Transfusion: Understanding Transfer Learning for Medical Imaging
Maithra Raghu, Chiyuan Zhang, Jon Kleinberg, Samy Bengio
TL;DR
This work challenges the prevailing reliance on ImageNet-pretrained models for medical imaging by benchmarking standard ImageNet architectures against lightweight CNNs on two large medical tasks. Through representational analyses and weight-transfer experiments, it shows that transfer learning provides limited performance gains and that overparameterized models are often unnecessary. SVCCA reveals that pretrained representations diverge mainly in early layers, with substantial feature reuse confined to the bottom of the network. The authors further demonstrate feature-independent benefits from weight scaling and explore hybrid transfer strategies that maintain performance while enabling faster convergence and more efficient model exploration.
Abstract
Transfer learning from natural image datasets, particularly ImageNet, using standard large models and corresponding pretrained weights has become a de-facto method for deep learning applications to medical imaging.
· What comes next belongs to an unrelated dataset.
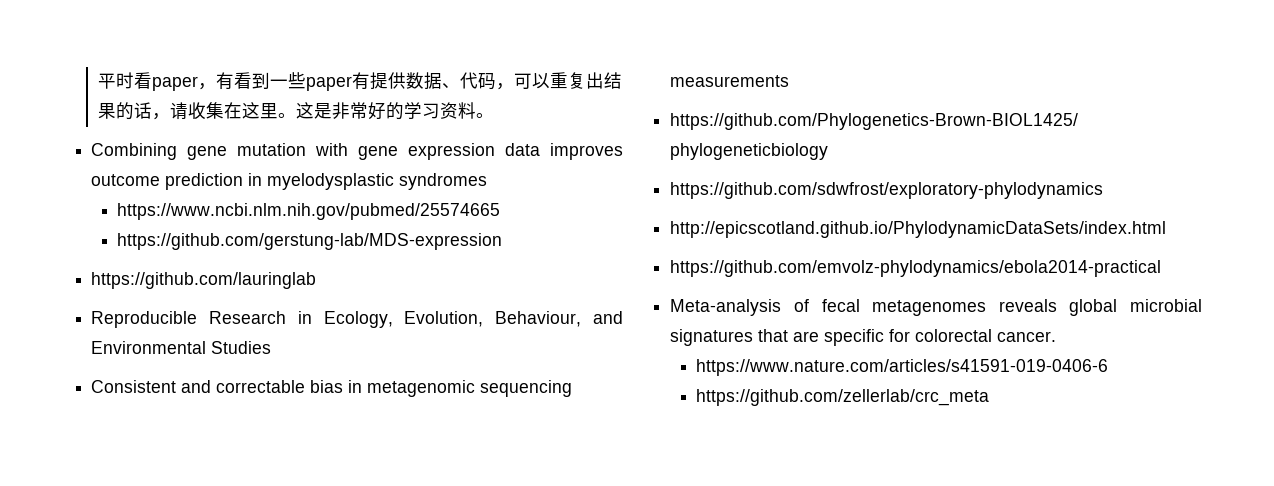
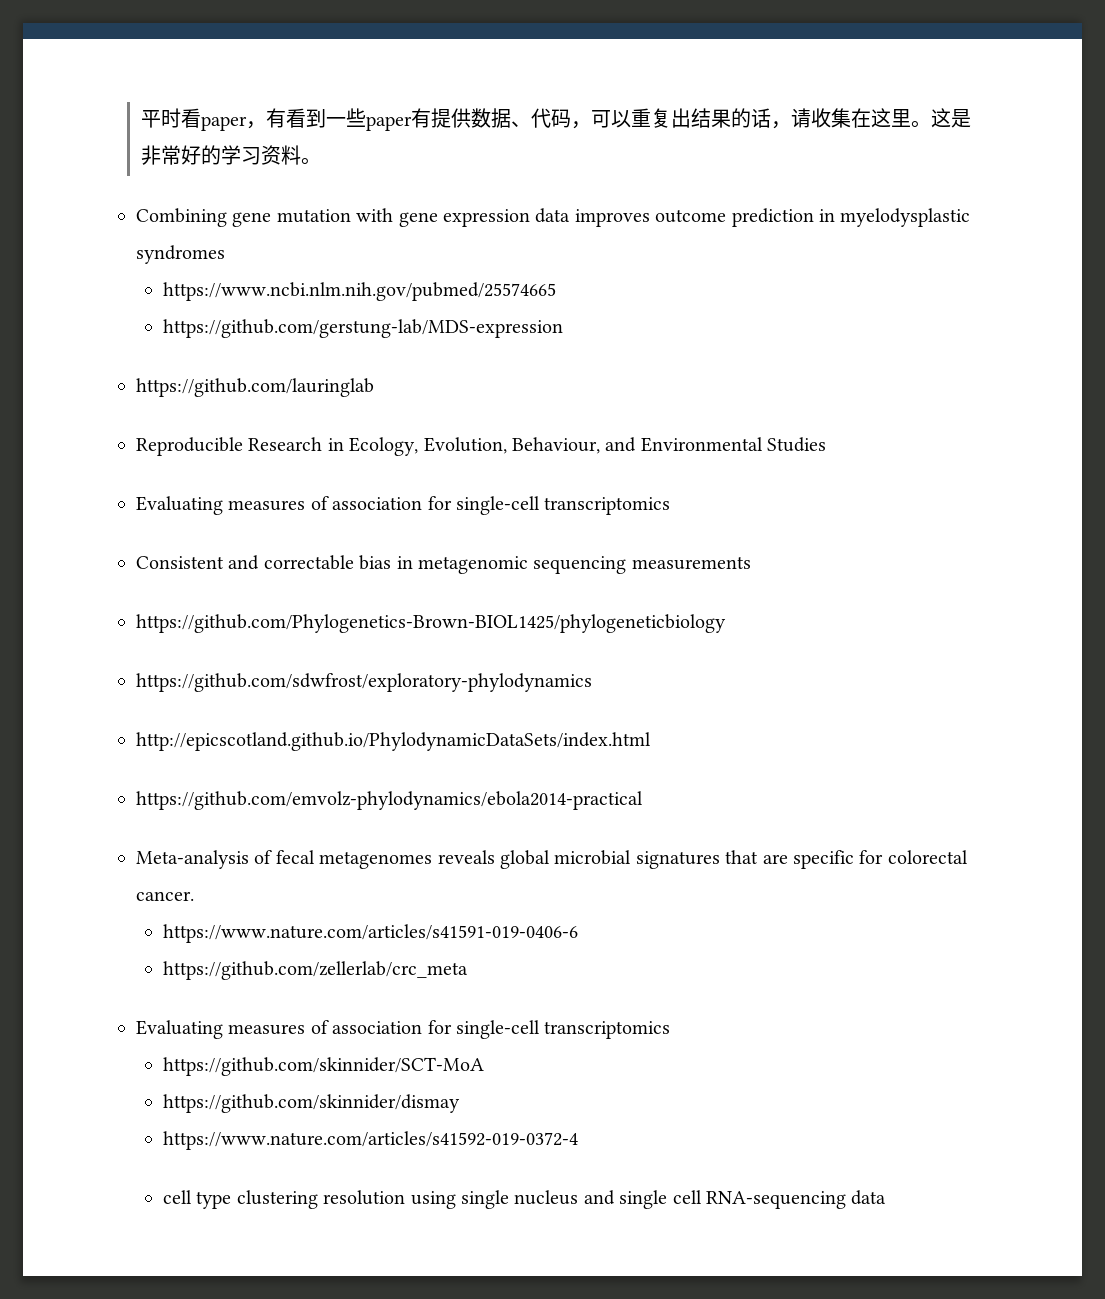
(272, 347) none -> [136,496,671,515] // Evaluating measures of association for single-cell transcriptomics
(990, 397) none -> [136,1020,671,1039] [163,1057,485,1076] [163,1094,461,1113] [163,1131,579,1150] [163,1190,887,1209] // Evaluating measures of association for single-cell transcriptomics // https://github.com/skinnider/SCT-MoA // https://github.com/skinnider/dismay // https://www.nature.com/articles/s41592-019-0372-4 // cell type clustering resolution using single nucleus and single cell RNA-sequencing data

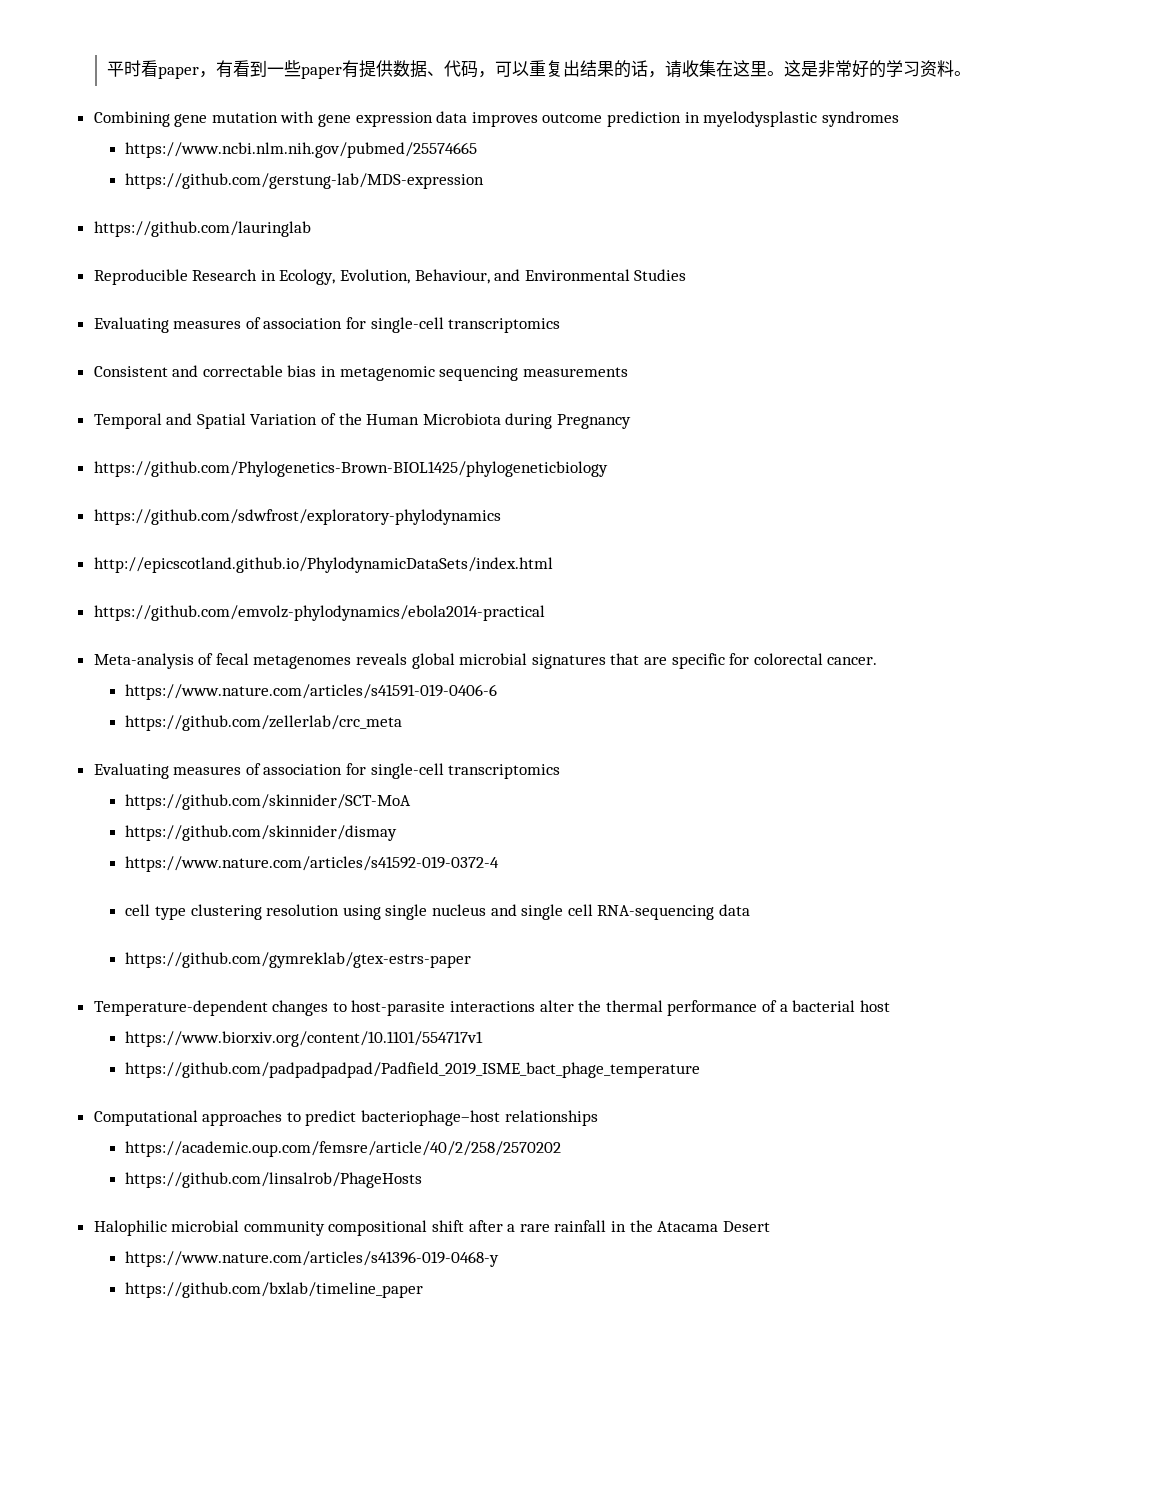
(751, 563) none -> [93,413,632,429] // Temporal and Spatial Variation of the Human Microbiota during Pregnancy
(887, 1197) none -> [125,952,472,968] [93,1000,890,1016] [125,1031,484,1047] [125,1062,701,1078] [93,1110,598,1126] [125,1141,562,1157] [125,1172,423,1188] [93,1220,770,1236] [125,1251,500,1267] [125,1282,424,1298] // https://github.com/gymreklab/gtex-estrs-paper // Temperature-dependent changes to host-parasite interactions alter the thermal performance of a bacterial host // https://www.biorxiv.org/content/10.1101/554717v1 // https://github.com/padpadpadpad/Padfield_2019_ISME_bact_phage_temperature // Computational approaches to predict bacteriophage–host relationships // https://academic.oup.com/femsre/article/40/2/258/2570202 // https://github.com/linsalrob/PhageHosts // Halophilic microbial community compositional shift after a rare rainfall in the Atacama Desert // https://www.nature.com/articles/s41396-019-0468-y // https://github.com/bxlab/timeline_paper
However, there are fundamental differences in data sizes, features and task specifications between natural image classification and the target medical tasks, and there is little understanding of the effects of transfer. In this paper, we explore properties of transfer learning for medical imaging. A performance evaluation on two large scale medical imaging tasks shows that surprisingly, transfer offers little benefit to performance, and simple, lightweight models can perform comparably to ImageNet architectures. Investigating the learned representations and features, we find that some of the differences from transfer learning are due to the over-parametrization of standard models rather than sophisticated feature reuse. We isolate where useful feature reuse occurs, and outline the implications for more efficient model exploration. We also explore feature independent benefits of transfer arising from weight scalings.